In practice, distributional-similarity methods capture this hypothesis by recording the surrounding contexts for each term in a large collection of unstructured text and storing the contexts with the term in a term-context matrix. A term-context matrix consist of weights for contexts with terms as rows and context as columns, where each cell x_ijis assigned a weight to reflect the co-occurrence strength between the term i and context j. Methods differ in their definition of a context (e.g., text window or syntactic relations), or in their means to weight contexts (e.g., frequency, tf-idf, pmi), or in measuring the similarity between two context vectors (e.g., using Euclidean distance, Cosine similarity, Dice's coefficient, etc.).

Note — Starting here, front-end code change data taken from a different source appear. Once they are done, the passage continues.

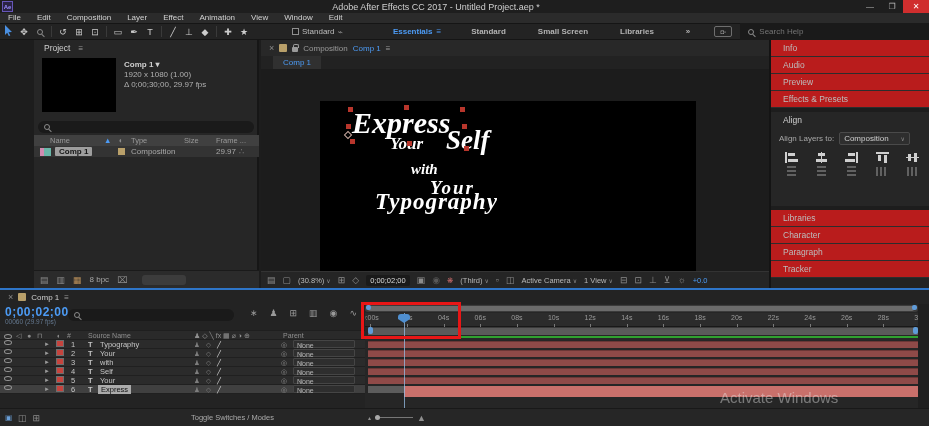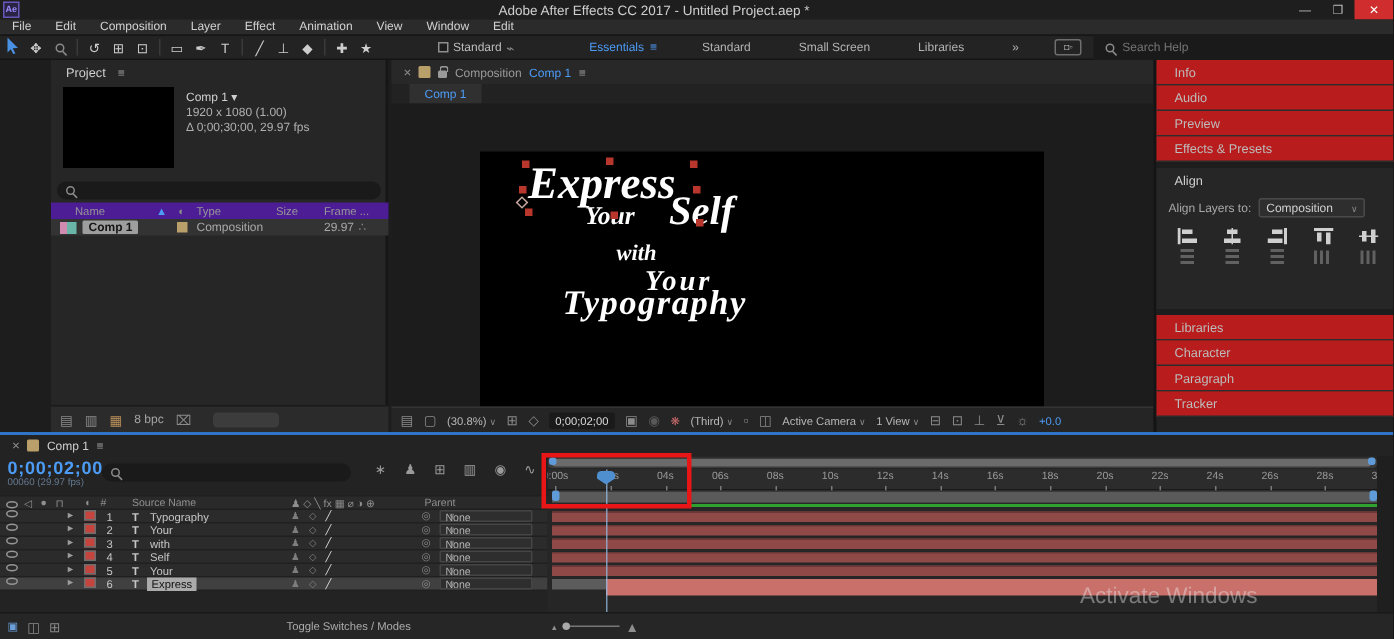--- a/index.html
+++ b/index.html
@@ -22,42 +22,42 @@
   .menubar { position:absolute; left:0; top:13px; width:929px; height:10px; background:#2b2b2b; display:flex; align-items:center; }
   .menu-item { font-size:8px; color:#d2d2d2; padding:0 8px; line-height:10px; }
 
   
   .toolbar { position:absolute; left:0; top:23px; width:929px; height:17px; background:#232323; border-top:1px solid #151515; border-bottom:1px solid #151515; display:flex; align-items:center; }
   .tool { width:16px; text-align:center; font-size:9px; color:#cdcdcd; }
   .tool.sel { color:#4a90e2; }
   .tool-sep { width:1px; height:11px; background:#3a3a3a; margin:0 3px; }
   .snap { display:flex; align-items:center; gap:3px; margin-left:40px; font-size:8px; color:#bdbdbd; }
   .cb { width:7px; height:7px; border:1px solid #8f8f8f; background:#1d1d1d; }
-  .ws-group { display:flex; align-items:flex-end; margin-left:34px; gap:0; }
+  .ws-group { display:flex; align-items:flex-end; margin-left:34px; gap:0;font-weight:bold; }
   .ws { font-size:8px; color:#b3b3b3; padding:0 16px; }
   .ws.active { color:#4c9bf5; padding-right:4px; }
   .ws-menu { color:#4c9bf5; font-size:8px; padding-right:14px; }
   .cam-btn { width:18px; height:11px; border:1px solid #6e6e6e; border-radius:2px; margin-left:8px; font-size:6px; color:#9a9a9a; text-align:center; line-height:10px; }
   .help-search { margin-left:8px; flex:1; height:17px; background:#1a1a1a; display:flex; align-items:center; gap:5px; padding-left:8px; }
   .help-search input { background:transparent; border:none; outline:none; color:#9a9a9a; font-size:8px; font-family:"Liberation Sans",sans-serif; width:110px; }
   .mag { width:6px; height:6px; border:1px solid #8a8a8a; border-radius:50%; position:relative; flex:0 0 auto; }
   .mag::after { content:""; position:absolute; width:4px; height:1px; background:#8a8a8a; bottom:-2px; right:-3px; transform:rotate(45deg); }
 
   
   .main { position:absolute; left:0; top:40px; width:882px; height:248px;margin-left:34px; }
 
   
   .project { position:absolute; left:0; top:0; width:225px; height:248px; background:#262626; border-right:2px solid #161616; }
   .panel-head { height:16px; display:flex; align-items:center; gap:8px; padding:0 10px; font-size:8.5px; color:#d0d0d0; }
   .hamb { color:#9a9a9a; font-size:8px; }
   .proj-thumb { position:absolute; left:8px; top:18px; width:74px; height:54px; background:#000; }
   .proj-info { position:absolute; left:90px; top:20px; font-size:8px; color:#b0b0b0; line-height:10px; }
-  .proj-info .b { color:#cfcfcf; font-weight:normal; }
+  .proj-info .b { color:#cfcfcf; font-weight:bold; }
   .search-pill { position:absolute; background:#1a1a1a; border-radius:6px; display:flex; align-items:center; padding-left:6px; gap:3px; }
-  .proj-cols { position:absolute; left:0; top:95px; width:225px; height:11px; background:#4c1d95; font-size:7.5px; color:#989898; }
+  .proj-cols { position:absolute; left:0; top:95px; width:225px; height:11px; background:#404040; font-size:7.5px; color:#989898; }
   .proj-cols span, .proj-row span { position:absolute; top:1px; }
   .proj-row { position:absolute; left:0; top:106px; width:225px; height:11px; background:#333; font-size:8px; color:#a8a8a8; }
   .name-chip { background:#9e9e9e; color:#141414; font-weight:bold; padding:0 4px; border-radius:1px; }
   .proj-bottom { position:absolute; left:0; bottom:0; width:225px; height:18px; background:#2b2b2b; border-top:1px solid #1a1a1a; display:flex; align-items:center; gap:8px; padding-left:6px; font-size:8px; color:#a5a5a5; }
   .dimico { color:#8b8b8b; font-size:9px; }
   .ghost { width:44px; height:10px; background:#3c3c3c; border-radius:3px; margin-left:6px; }
 
   
   .comp { position:absolute; left:227px; top:0; width:508px; height:248px; background:#222; }
   .comp-head { height:16px; display:flex; align-items:center; gap:5px; padding-left:8px; font-size:8px; color:#9a9a9a; background:#282828; }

In an example embodiment, the data-mining software builds a term-context matrix (e.g., during operation 203 in FIG. 2) by: (1) processing a relatively large corpus of web pages with a text chunker to generate terms that are noun-phrase chunks with some modifiers removed; (2) defining the contexts for each term was the resulting rightmost and leftmost stemmed chunks; and (3) creating a vector PMI(w), where PMI(w)=pmi_w1, Pmi_w2, . . . pmi_wm.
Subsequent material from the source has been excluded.